Денис вздыхает, шумно вбирая воздух. Так и стоим на приличном расстоянии друг от друга, причем я как специально вооружена кружкой. Могу и огреть, если будет приставать.
Да только не будет. Сама это понимаю. Он так смотрит, будто боится спугнуть одним лишь взглядом. Не тронет. Не приблизится. Предпочтет быть подальше, занимаясь самоедством, уничтожая себя в боях. А в глазах его – пустота, столь глубокая, тягучая, обжигающая.
– Костров, сейчас ты мне всё объяснишь, – решаюсь я, плюхаясь на подоконник. – Вообще всё. Про отъезды, про «не пиши мне больше», про возращение и Марину. Про твои пьяные откровения и поцелуи. У тебя один-единственный шанс. Если ты не готов, не хочешь или не можешь – я просто уйду навсегда. Понял?
Удивительно, как тверд мой голос в эту секунду.
В какой-то заумной книге я читала, что кто-то один в отношениях всегда должен быть сильнее. Не в плане «втащить при необходимости», а суметь задать тяжелые вопросы.

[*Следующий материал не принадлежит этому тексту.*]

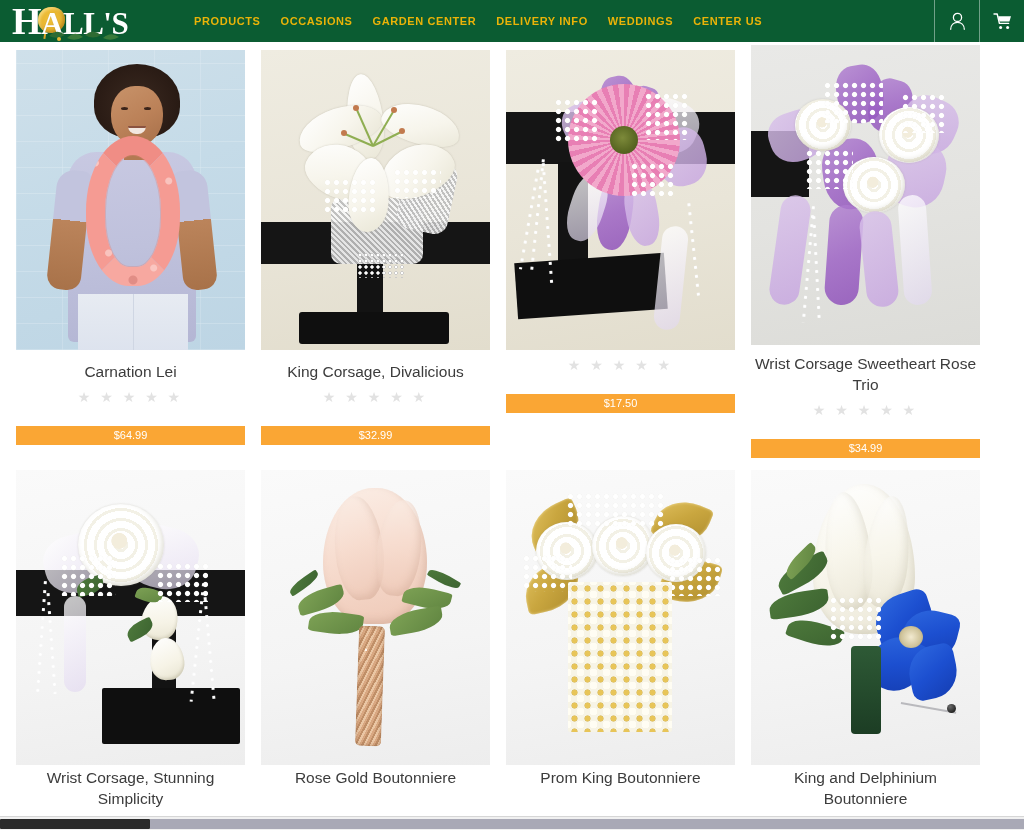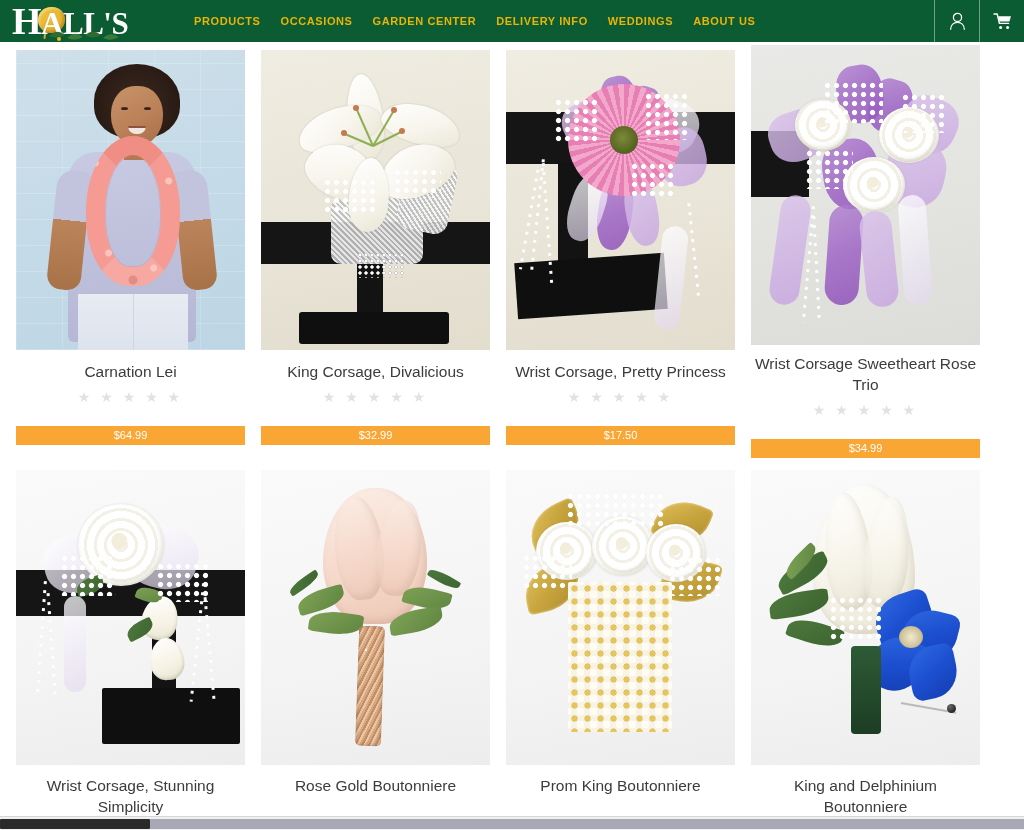--- a/index.html
+++ b/index.html
@@ -95,21 +95,21 @@
     background:#faa634; color:#ffffff;
     font-size:11px; line-height:19px; text-align:center;
     cursor:pointer;
   }
   .card.shift-up .thumb { margin-top:3px; }
   .card.shift-up .title { margin-top:8px; }
 
   
   .row2 .card { padding-bottom:2px; }
   .row2 .thumb { margin-top:12px; }
-  .row2 .title { margin-top:10px; }
+  .row2 .title { margin-top:2px; }
 
   
   .hscroll {
     position:absolute; left:0; bottom:0; width:1024px; height:14px;
     background:#f0f0f0; border-top:1px solid #d6d6d6;
   }
   .hscroll-thumb {
     position:absolute; left:0; top:2px; height:10px; width:150px;
     background:#2a2a2a; border-radius:1px;
   }
@@ -303,21 +303,21 @@
         <circle cx="12" cy="13" r="2" fill="#e8b531"></circle>
       </svg>
     </div>
 
     <div class="nav">
       <div class="nav-item">PRODUCTS</div>
       <div class="nav-item">OCCASIONS</div>
       <div class="nav-item">GARDEN CENTER</div>
       <div class="nav-item">DELIVERY INFO</div>
       <div class="nav-item">WEDDINGS</div>
-      <div class="nav-item">ABOUT US</div>
+      <div class="nav-item">CENTER US</div>
     </div>
 
     <div class="header-right">
       <div class="hdr-icon-btn">
         <svg width="17" height="19" viewBox="0 0 17 19">
           <circle cx="8.5" cy="5.4" r="4.1" fill="none" stroke="#ffffff" stroke-width="1.3"></circle>
           <path d="M1.6 17.8 C1.6 12.6 5 10.4 8.5 10.4 C12 10.4 15.4 12.6 15.4 17.8" fill="none" stroke="#ffffff" stroke-width="1.3"></path>
         </svg>
       </div>
       <div class="hdr-icon-btn">
@@ -413,21 +413,20 @@
             <div class="babys-breath" style="left:48px;top:48px;width:44px;height:44px;"></div>
             <div class="babys-breath" style="left:138px;top:42px;width:46px;height:48px;"></div>
             <div class="babys-breath" style="left:124px;top:112px;width:44px;height:34px;"></div>
             <div class="pearl-strand" style="left:30px;top:106px;height:118px;transform:rotate(6deg);"></div>
             <div class="pearl-strand" style="left:40px;top:110px;height:128px;transform:rotate(-4deg);"></div>
             <div class="pearl-strand" style="left:22px;top:116px;height:104px;transform:rotate(10deg);"></div>
             <div class="pearl-strand" style="left:186px;top:150px;height:96px;transform:rotate(-6deg);"></div>
             <div class="ribbon sheer" style="left:152px;top:176px;width:26px;height:104px;transform:rotate(6deg);border-radius:14px;"></div>
           </div>
         </div>
-        <div class="title">Wrist Corsage, Pretty Princess</div>
         <div class="stars">★ ★ ★ ★ ★</div>
         <div class="price-bar">$17.50</div>
       </div>
 
       <div class="card shift-up">
         <div class="thumb" style="height:300px;">
           <div class="ph">
             <div class="studio-grey"></div>
             <div class="stand-bar" style="left:0;top:86px;width:58px;height:66px;"></div>
             <div class="ribbon lav" style="left:18px;top:66px;width:56px;height:50px;transform:rotate(-18deg);"></div>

У нас отношений-то нет, но роль силача явно отведена мне.
Что ж, я давно хотела ответов.
Может быть, получу их здесь и сейчас. Или, если Денис откажется разговаривать, всё же смогу переболеть им. Зачем держаться за человека, который разрушает себя и меня заодно тянет в бездну своих странностей?
Но мысленно молю его рассказать. Довериться. Открыться.
– Хорошо. Я – самый херовый вариант из возможных. Трусливое дерьмо, с которым тебе незачем иметь ничего общего, – начинает Денис, садясь на пол прямо на пороге и утыкаясь лбом в колени. – Но, кажется, я тебя люблю.
***
Он говорит короткими, рублеными фразами, что полны боли и самоуничтожения. Кто тщательнее и быстрее убьет человека, если не он сам? Поступками, мыслями, бездействием.
Костров – главный враг самому себе.
Я никогда не задумывалась над тем, почему Денис так легко соглашался на правила нашей игры. Никаких чувств, никакой привязанности. Считала, ему не нужны отношения, он сторонится их как любой свободолюбивый мужчина.
Неужели он боится их?
Боится чего? Меня? Или того, во что наша связь может перерасти?
М-да, а я считала себя проблематичной, думала, что загоняюсь по ерунде. Если рассуждать здраво, то у Дениса целый ворох комплексов и сложностей. Как говорит Катька: «Здравствуй, дурдом».
Сбежать, оскорбить, надумать лишнего, а затем вернуться, чтобы ударить больнее. Кто из нас студентка с тараканами в голове?
– Оксан, я не умею любить, не умею выражать эмоции. У меня херово получается всё, где требуется искренность. Я могу хотеть, но ты сама видишь, что происходит, когда в моей программе случается сбой.
– Угу, вижу, – соглашаюсь кисло.
– Но я без тебя загнусь, – добавляет тоном, от которого внутри меня скручивается пружина. – Я сейчас чушь скажу полную, но это… это как вечный кошмар, от которого не избавиться. Прости меня за всё, что я натворил. За то, что обидел, унизил… бросил.